Modelling the Tox21 10 K chemical profiles for in vivo toxicity prediction and mechanism characterization

Abstract

Target-specific, mechanism-oriented in vitro assays post a promising alternative to traditional animal toxicology studies. Here we report the first comprehensive analysis of the Tox21 effort, a large-scale in vitro toxicity screening of chemicals. We test ∼ 10,000 chemicals in triplicates at 15 concentrations against a panel of nuclear receptor and stress response pathway assays, producing more than 50 million data points. Compound clustering by structure similarity and activity profile similarity across the assays reveals structure-activity relationships that are useful for the generation of mechanistic hypotheses. We apply structural information and activity data to build predictive models for 72 in vivo toxicity end points using a cluster-based approach. Models based on in vitro assay data perform better in predicting human toxicity end points than animal toxicity, while a combination of structural and activity data results in better models than using structure or activity data alone.
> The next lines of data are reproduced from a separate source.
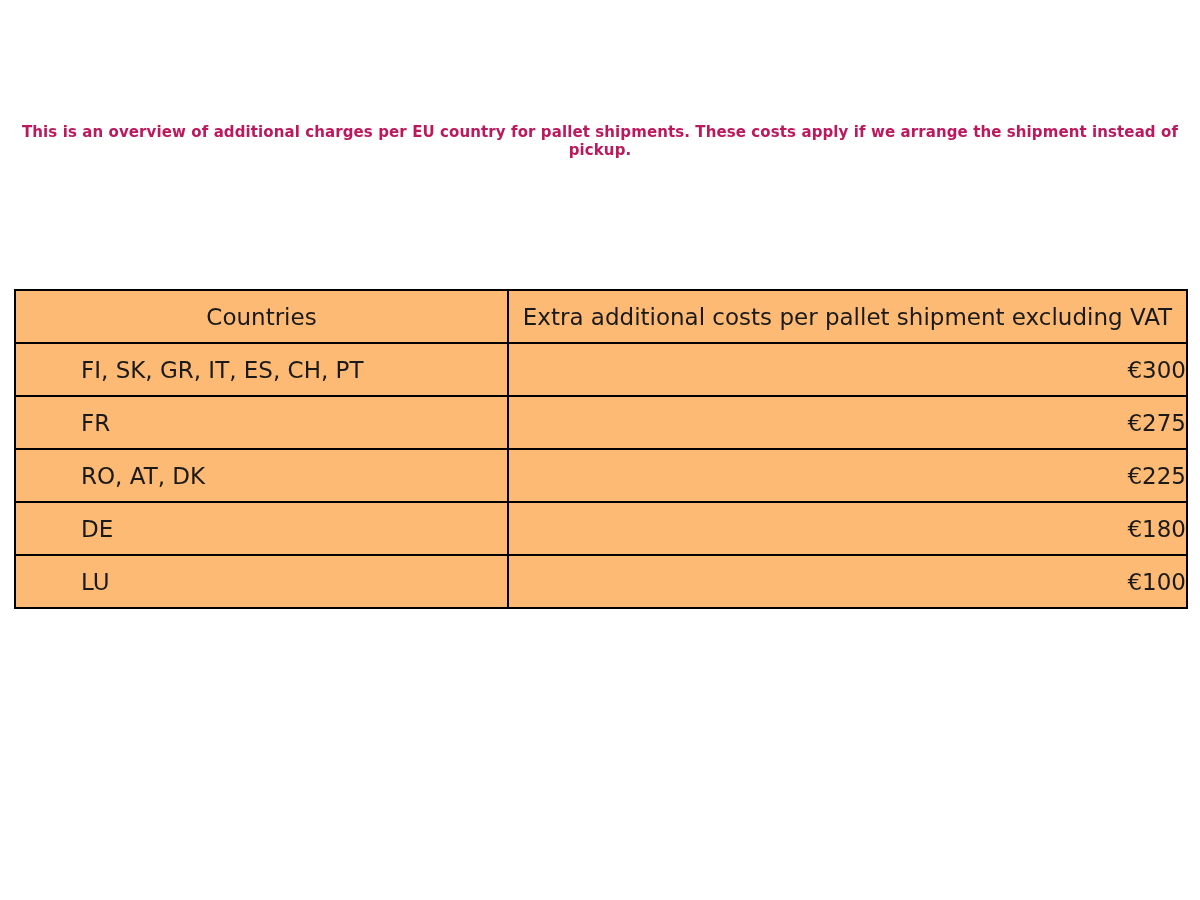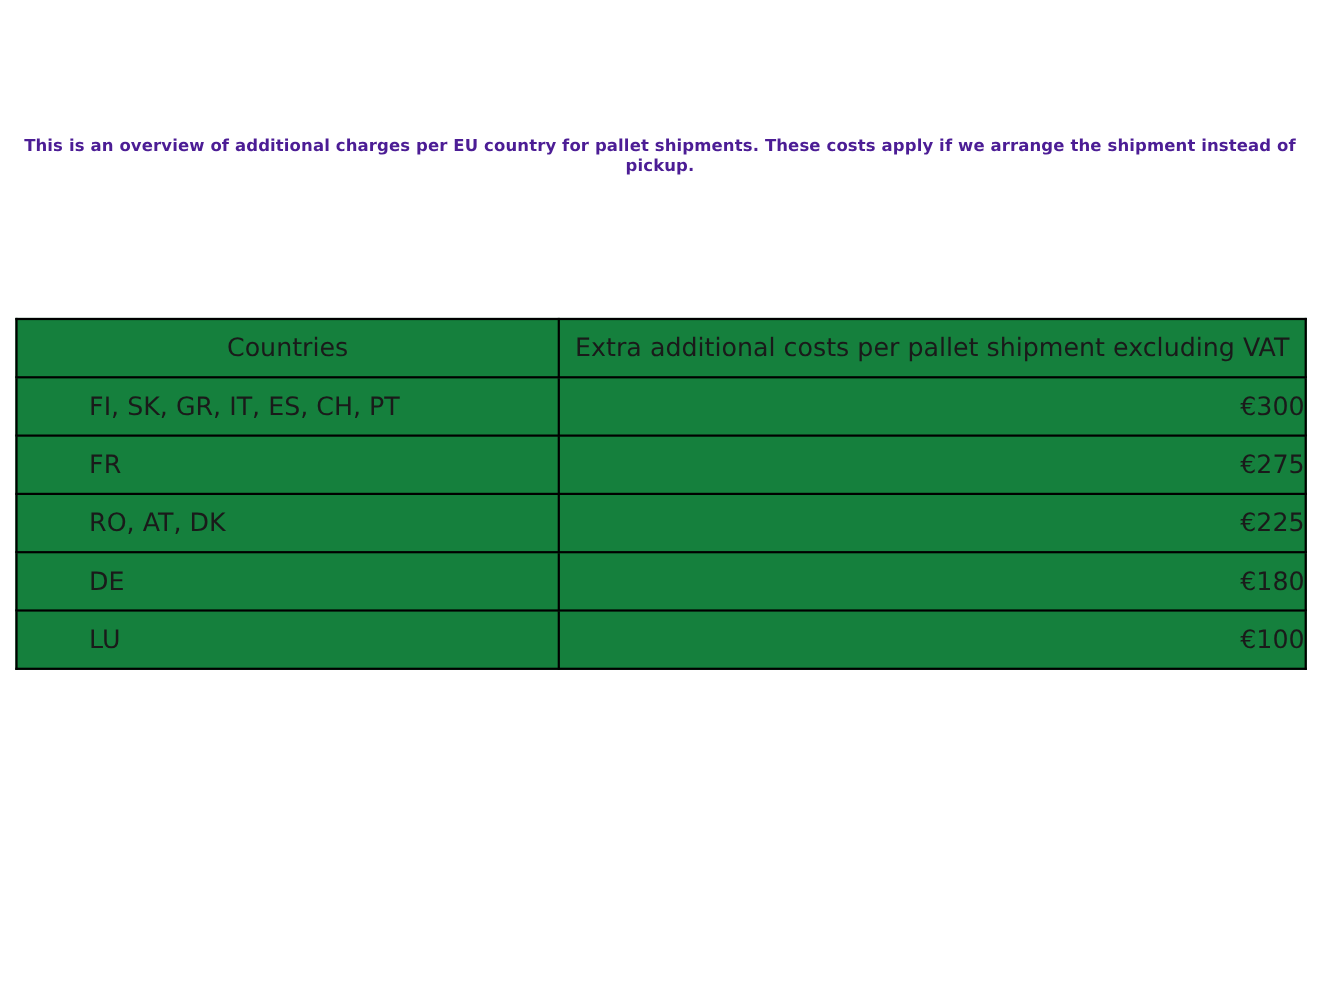--- a/index.html
+++ b/index.html
@@ -24,7 +24,7 @@
     text-align: center;
     font-size: 15px;
     font-weight: bold;
-    color: #4c1d95;
+    color: #be185d;
     letter-spacing: 0.1px;
   }
   table.charges {

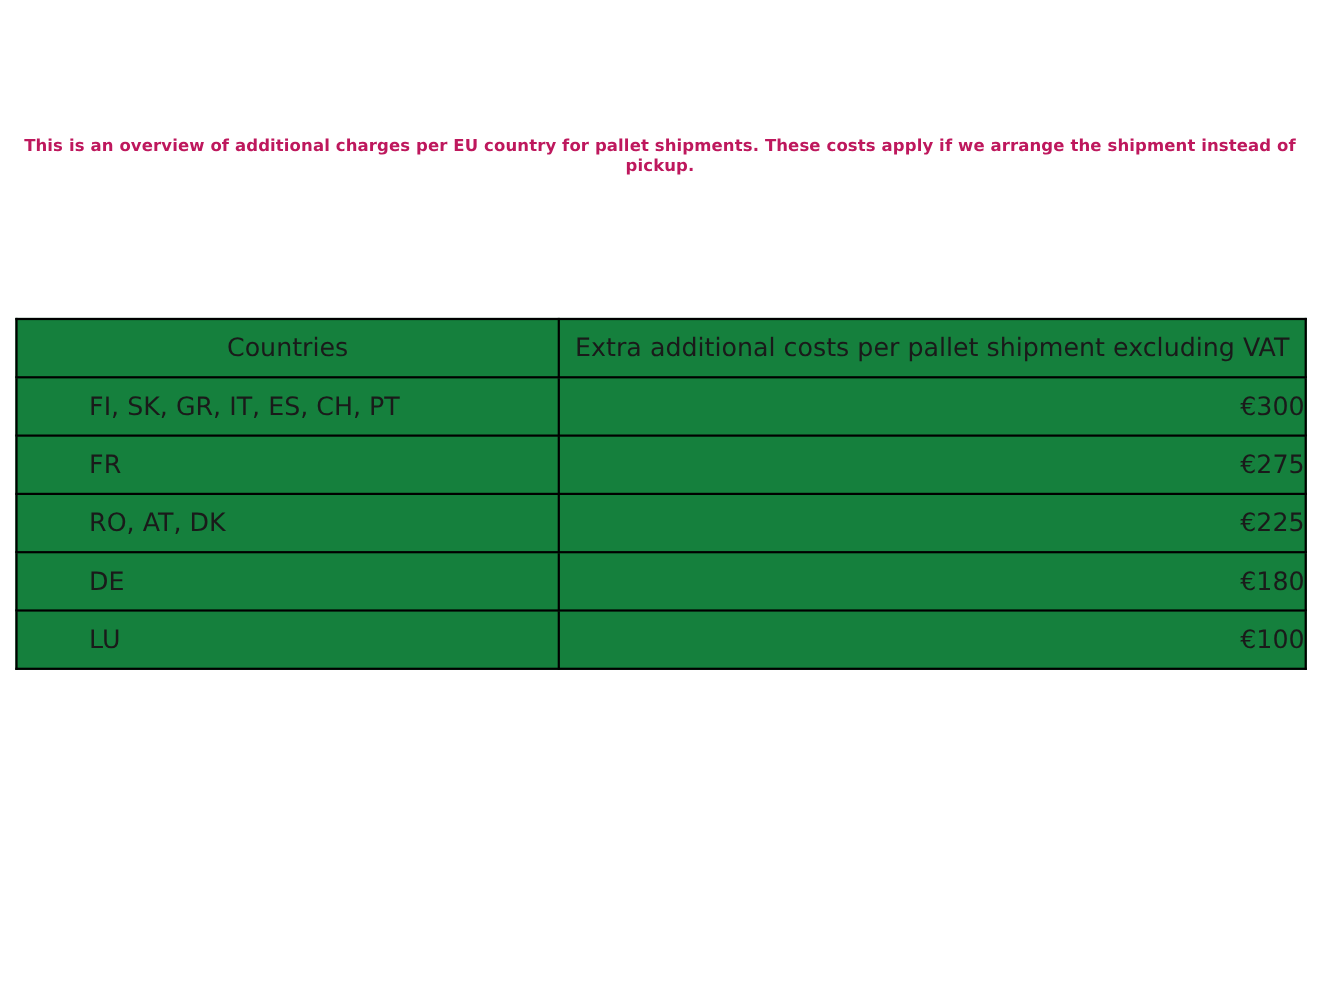--- a/index.html
+++ b/index.html
@@ -34,7 +34,7 @@
     width: 1172px;
     border-collapse: collapse;
     table-layout: fixed;
-    background: #15803d;
+    background: #fdba74;
   }
   table.charges th,
   table.charges td {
Our results suggest that in vitro activity profiles can be applied as signatures of compound mechanism of toxicity and used in prioritization for more in-depth toxicological testing.

Figure 1. Concentration response data of the positive control compounds for the 30 Tox21 phase II assays.

(a) Agonist mode assays; (b) antagonist mode assays. The positive control compound is plated as 16-pt. titrations in duplicate in the control columns of every assay plate. In the figure, each concentration response curve is from one plate with a total of 408 plates per assay. The consistency of the control response curves is an indicator of good assay performance.

Figure 2. Activity distribution of the Tox21 10 K library screened against the 30 assays.

(a) Activity outcome distribution; (b) potency distribution.

Figure 3. Clustered activity profiles of the Tox21 10 K library.

In the heat map, each row is a compound and each column is an assay readout. The heat map is coloured by the compound activity outcome, such that darker red or blue colours indicate more confident activators (red) or inhibitors (blue). Compounds are grouped into clusters of similar activity profiles. Each cluster of compounds is labelled by the most significantly enriched MeSH PA term in that cluster measured by a Fisher's exact test. (a) All 10 K compounds; (b) example clusters of oestrogenic compounds.

Figure 4. AUC-ROC values of predictive models built for 72 in vivo toxicity end points using the Tox21 10 K in vitro assay activity data, compound structure data and a combination of the assay and structure data.

Columns of AUC-ROC values are shown as mean±s.d. (n=100).

Figure 5. Correlation between reproducibility of in vivo data and model performance.

A positive correlation (Pearson correlation: r=0.61, P=1.51 × 10⁻⁵) is found between the reproducibility of the compounds tested in replicates and the model performance (AUC-ROC). Models built for more reproducible data showed better predictive power.